= What to do =
Repeat every line of the data exactly, but not the pictures.

= Data records =
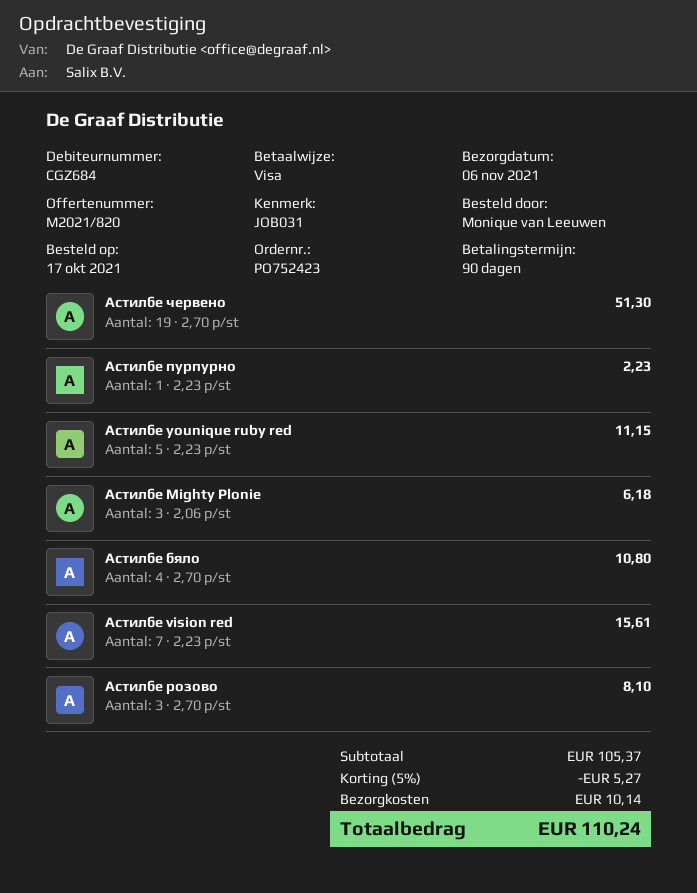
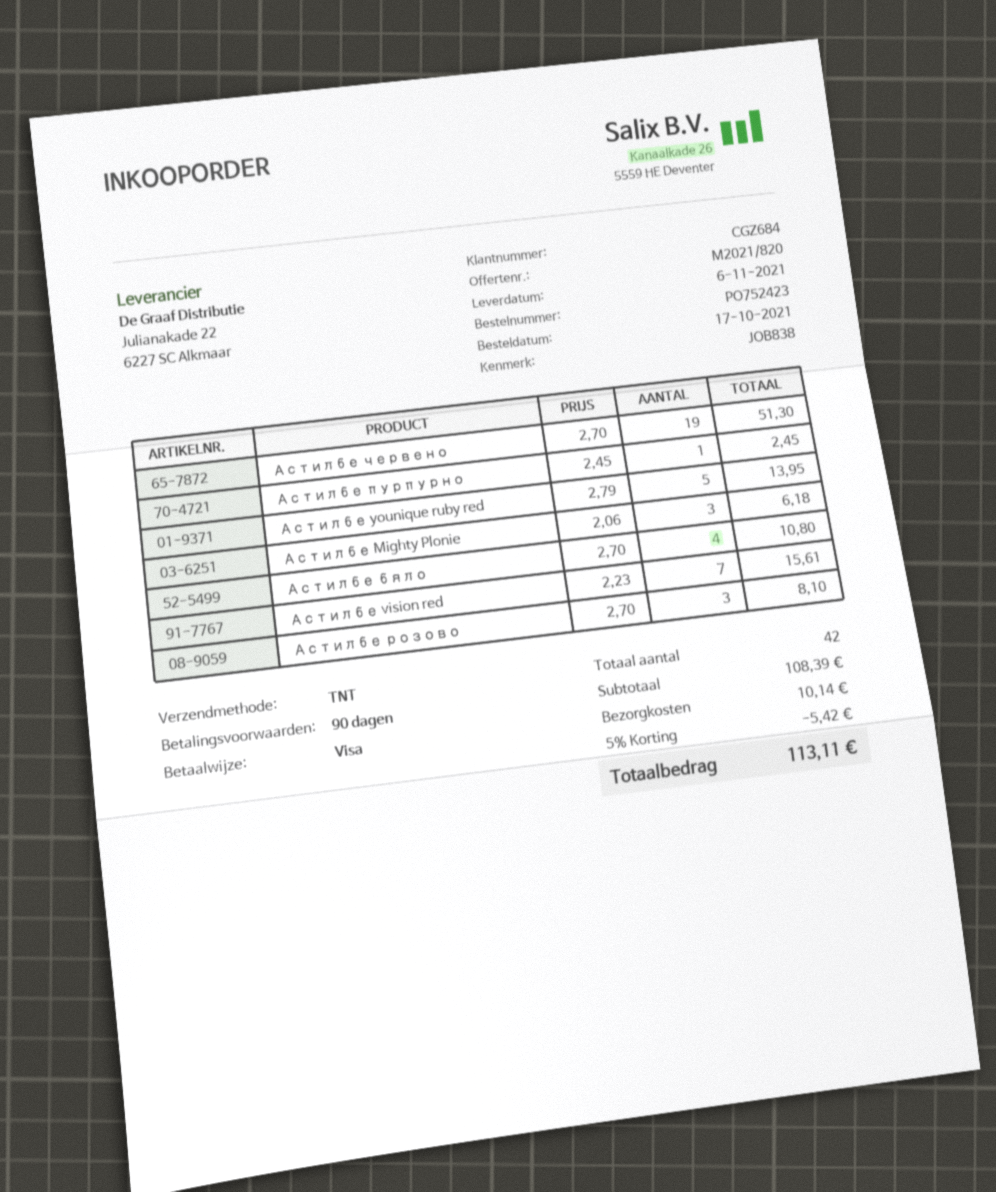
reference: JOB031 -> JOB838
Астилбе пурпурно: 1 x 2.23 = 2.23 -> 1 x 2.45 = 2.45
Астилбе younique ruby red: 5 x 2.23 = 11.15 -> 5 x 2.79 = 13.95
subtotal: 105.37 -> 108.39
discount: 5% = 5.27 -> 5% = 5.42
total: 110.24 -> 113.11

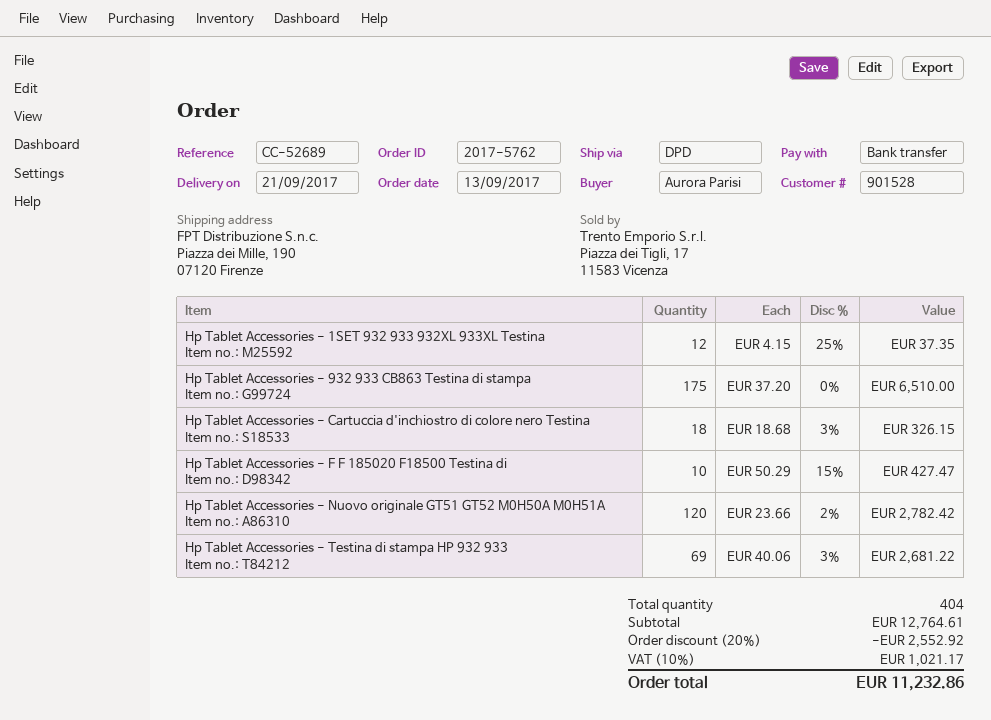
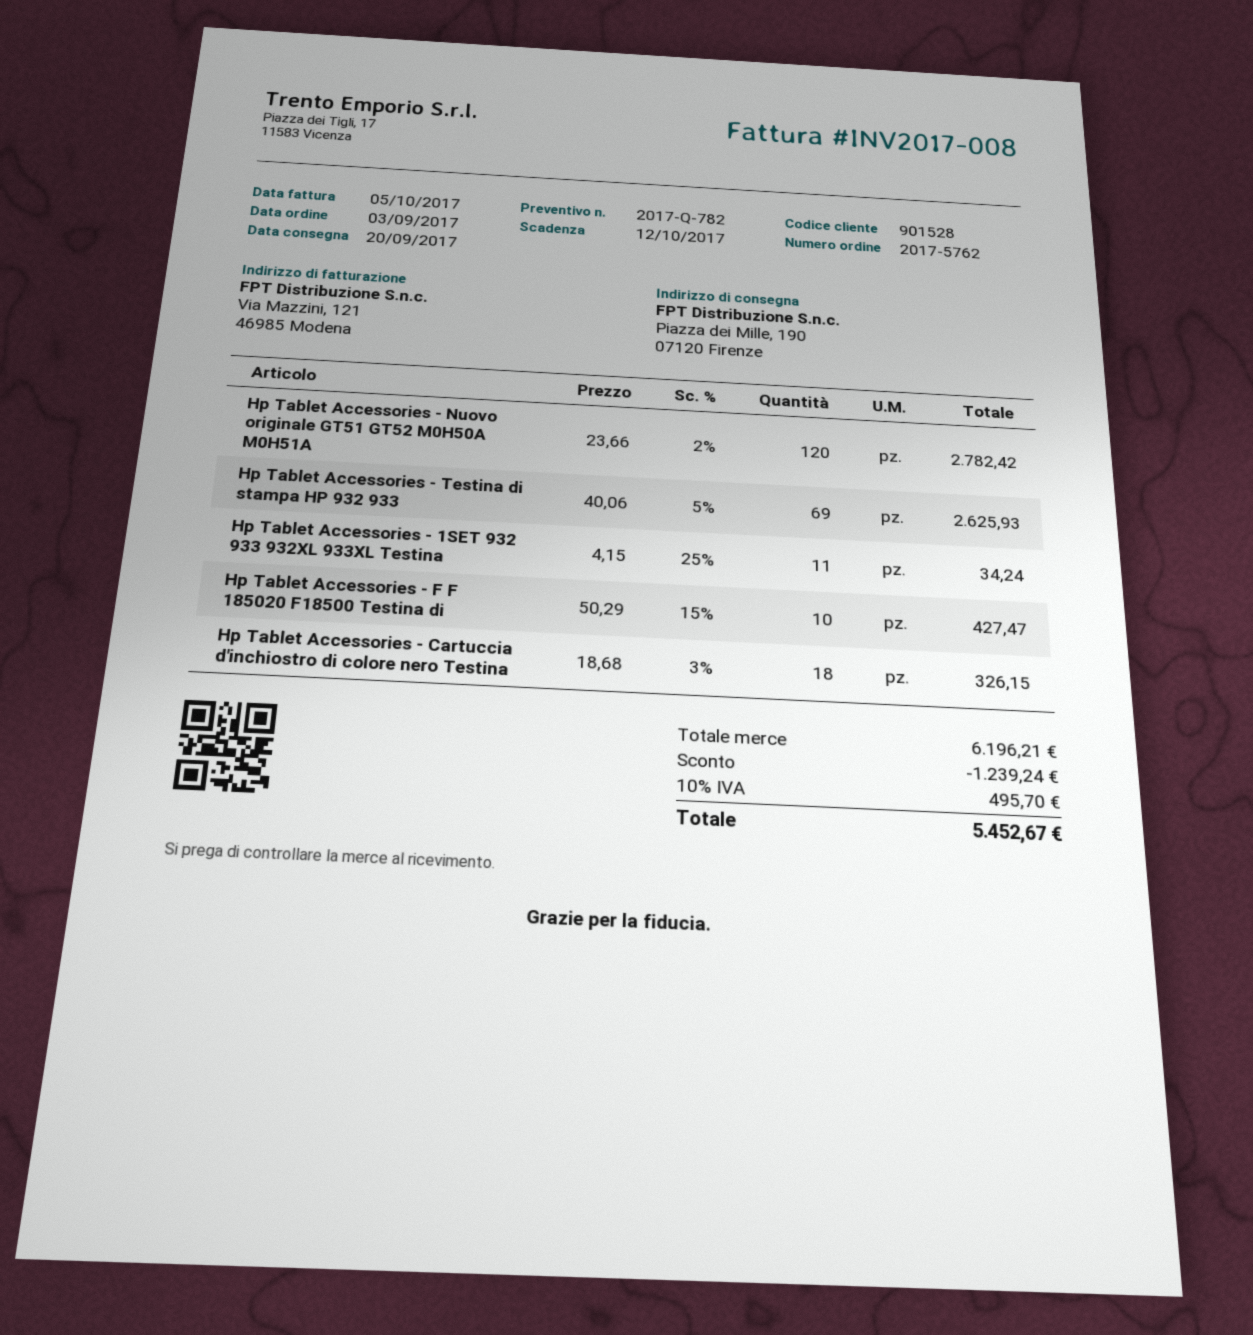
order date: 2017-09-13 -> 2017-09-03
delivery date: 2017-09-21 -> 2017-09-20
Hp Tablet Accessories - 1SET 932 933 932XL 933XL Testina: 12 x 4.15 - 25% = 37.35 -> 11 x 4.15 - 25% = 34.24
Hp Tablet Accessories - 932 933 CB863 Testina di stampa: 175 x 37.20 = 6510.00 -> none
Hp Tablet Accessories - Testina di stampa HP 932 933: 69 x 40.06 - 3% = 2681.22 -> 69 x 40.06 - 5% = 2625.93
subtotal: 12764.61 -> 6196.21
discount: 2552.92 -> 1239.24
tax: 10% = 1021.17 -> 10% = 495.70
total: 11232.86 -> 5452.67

= Solution for this exercise =
reference: JOB031 -> JOB838
Астилбе пурпурно: 1 x 2.23 = 2.23 -> 1 x 2.45 = 2.45
Астилбе younique ruby red: 5 x 2.23 = 11.15 -> 5 x 2.79 = 13.95
subtotal: 105.37 -> 108.39
discount: 5% = 5.27 -> 5% = 5.42
total: 110.24 -> 113.11

order date: 2017-09-13 -> 2017-09-03
delivery date: 2017-09-21 -> 2017-09-20
Hp Tablet Accessories - 1SET 932 933 932XL 933XL Testina: 12 x 4.15 - 25% = 37.35 -> 11 x 4.15 - 25% = 34.24
Hp Tablet Accessories - 932 933 CB863 Testina di stampa: 175 x 37.20 = 6510.00 -> none
Hp Tablet Accessories - Testina di stampa HP 932 933: 69 x 40.06 - 3% = 2681.22 -> 69 x 40.06 - 5% = 2625.93
subtotal: 12764.61 -> 6196.21
discount: 2552.92 -> 1239.24
tax: 10% = 1021.17 -> 10% = 495.70
total: 11232.86 -> 5452.67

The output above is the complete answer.